Right, though it looks like even if you had 4x the RT performance of 2080ti, you still would have nowhere near enough to run 4k/60 with more than a token effects presence ala BF4 (which already takes a whopping penalty even at 1440p). It's even enough to rule out the viability of Ultra settings @ Gysnc/Freesync 1440p/100hz+.
On the flip side, about 50% of an RTX 2080ti card is Tensor+RT. If it were the same size, but just double the traditional arch, it would have been a massive leap upwards.

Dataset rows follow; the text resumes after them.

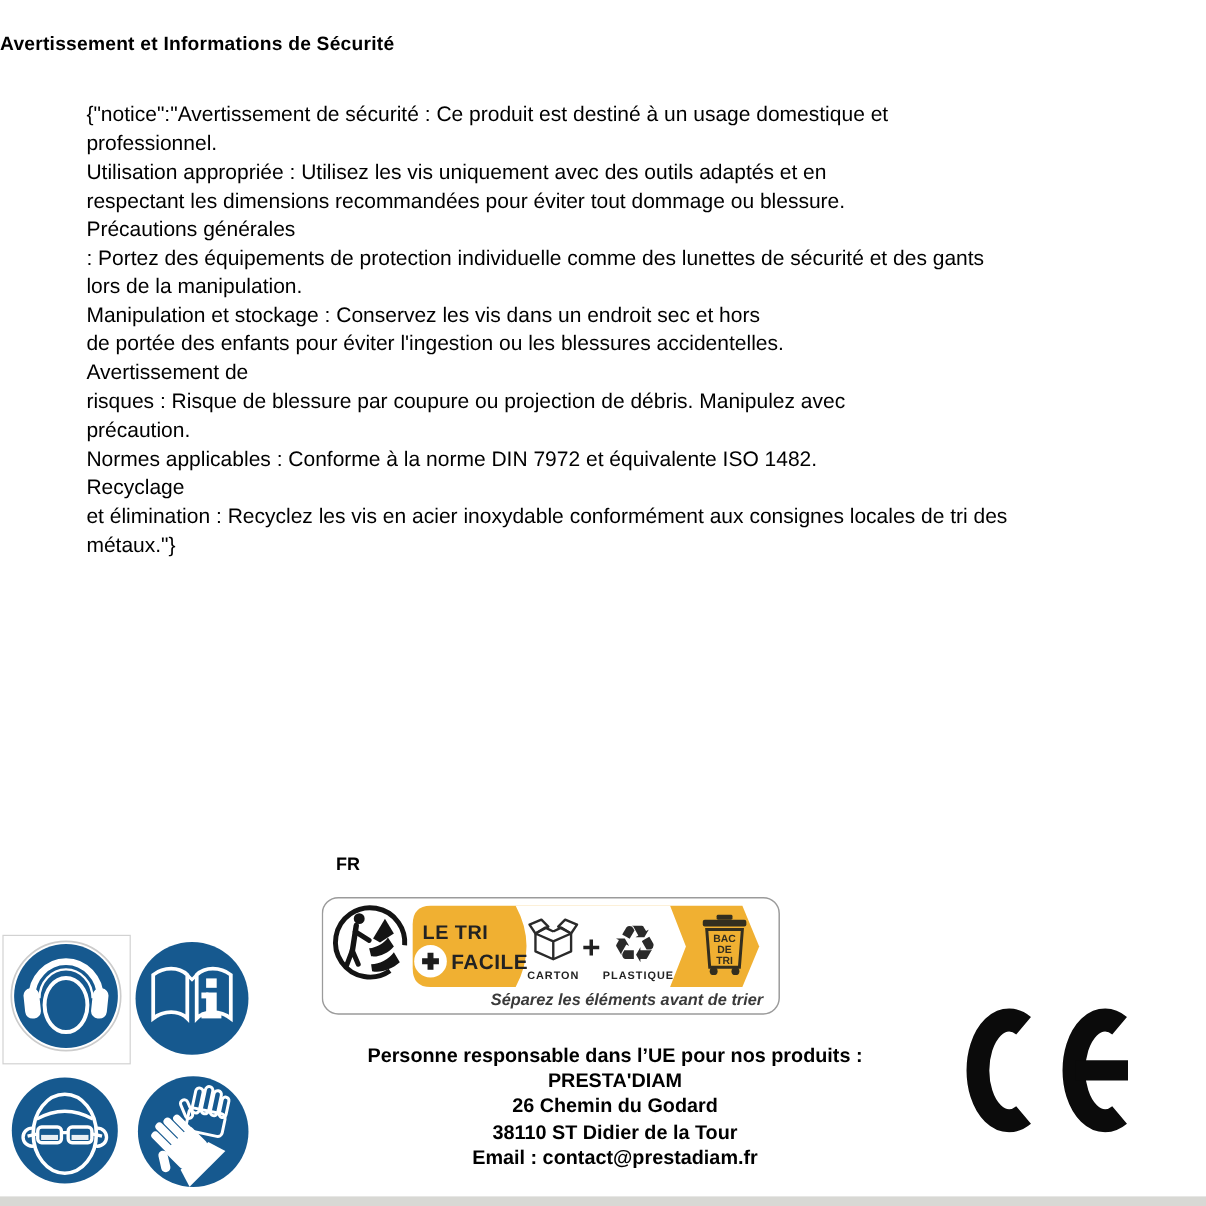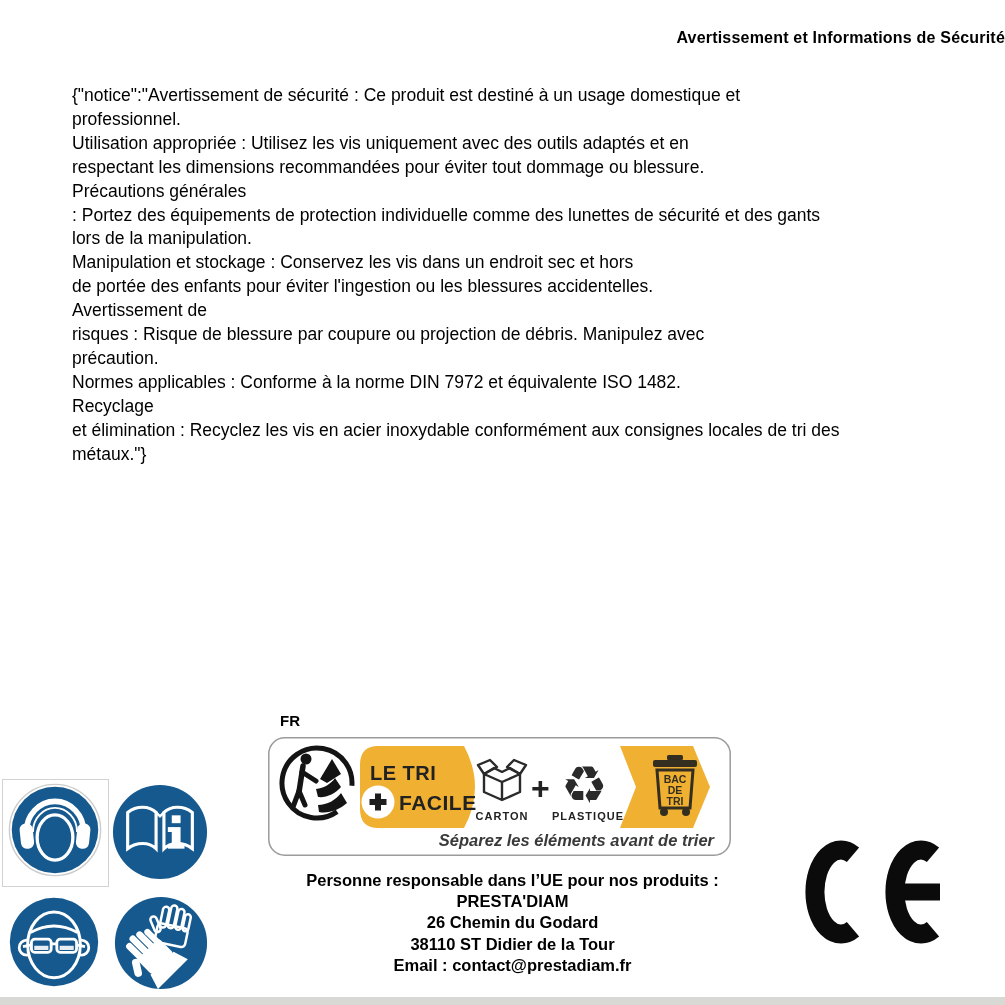--- a/index.html
+++ b/index.html
@@ -1,35 +1,35 @@
 <!DOCTYPE html>
 <html><head>
 <meta charset="utf-8">
 <style>
   * { margin:0; padding:0; box-sizing:border-box; }
   html,body { width:1005px; height:1005px; background:#fff; }
   body { font-family:"Liberation Sans", sans-serif; color:#000; position:relative; overflow:hidden; }
 
   .page { position:absolute; inset:0; background:#fff; }
 
-  .title { position:absolute; top:29px; left:0; width:100%; text-align:right;
+  .title { position:absolute; top:29px; left:0; width:100%; text-align:left;
            font-size:16px; font-weight:bold; letter-spacing:0.2px; }
 
   .notice { position:absolute; left:72px; top:84px; width:890px;
             font-size:17.5px; line-height:23.9px; white-space:pre-line; }
 
   
   .icon-abs { position:absolute; }
   .icon-abs svg { display:block; width:100%; height:100%; }
   .sq-frame { position:absolute; left:2px; top:779px; width:107px; height:108px;
               background:#fff; border:1px solid #d2d2d2; }
 
   
   .fr-label { position:absolute; left:280px; top:712px; font-size:15px; font-weight:bold; }
-  .infotri { position:absolute; left:268px; top:737px; width:463px; height:119px; }
+  .infotri { position:absolute; left:268px; top:737px; width:382px; height:119px; }
   .infotri svg { display:block; width:100%; height:100%; }
 
   
   .address { position:absolute; left:0; top:870px; width:1005px; text-align:center;
              font-size:16.5px; line-height:21.2px; font-weight:bold; white-space:pre-line;padding-left:20px; }
 
   
   .ce { position:absolute; left:800px; top:840px; width:142px; height:104px; }
   .ce svg { display:block; width:100%; height:100%; }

I'm wondering whether or not RT will just crap out early, before coming back again later on, like some of the early VR hype did back in the day. It just doesn't seem viable with process tech slowing down so much, prices being too painful to be relevant to the mass market who is in the $100-$250 range, and looking at that kind of time it might take what, 8-10 years before a $300 card could do even 4K/30 raytracing in a useful manner?
The final nail in the coffin I believe will be that the PS5/Xbox Scarlett on RTG Navi (almost certainly already nearing final specout over the next 6-10 months so that manufacturing and supply contracts can be drawn up and committed to) have virtually zero chance of having anything more than the most token RT support, and more likely zero. Game development is incredibly expensive, and almost all the flagship level AAA stuff has to be developed to fit/optimize onto consoles. PC market is in much better shape than it was during 7th gen, but it's still not the driving force behind the kinds of titles like Assassin's Creed, COD, Madden, Fortnite, Far Cry, etc. So devs dedicating much time towards optimizing for something only a tiny fraction of even upper-range PC gamers can touch (and likely turn off due to performance not being good enough) .. it's a bridge too far I think.
I think Nvidia was very bold here, but I think this is looking like a failure.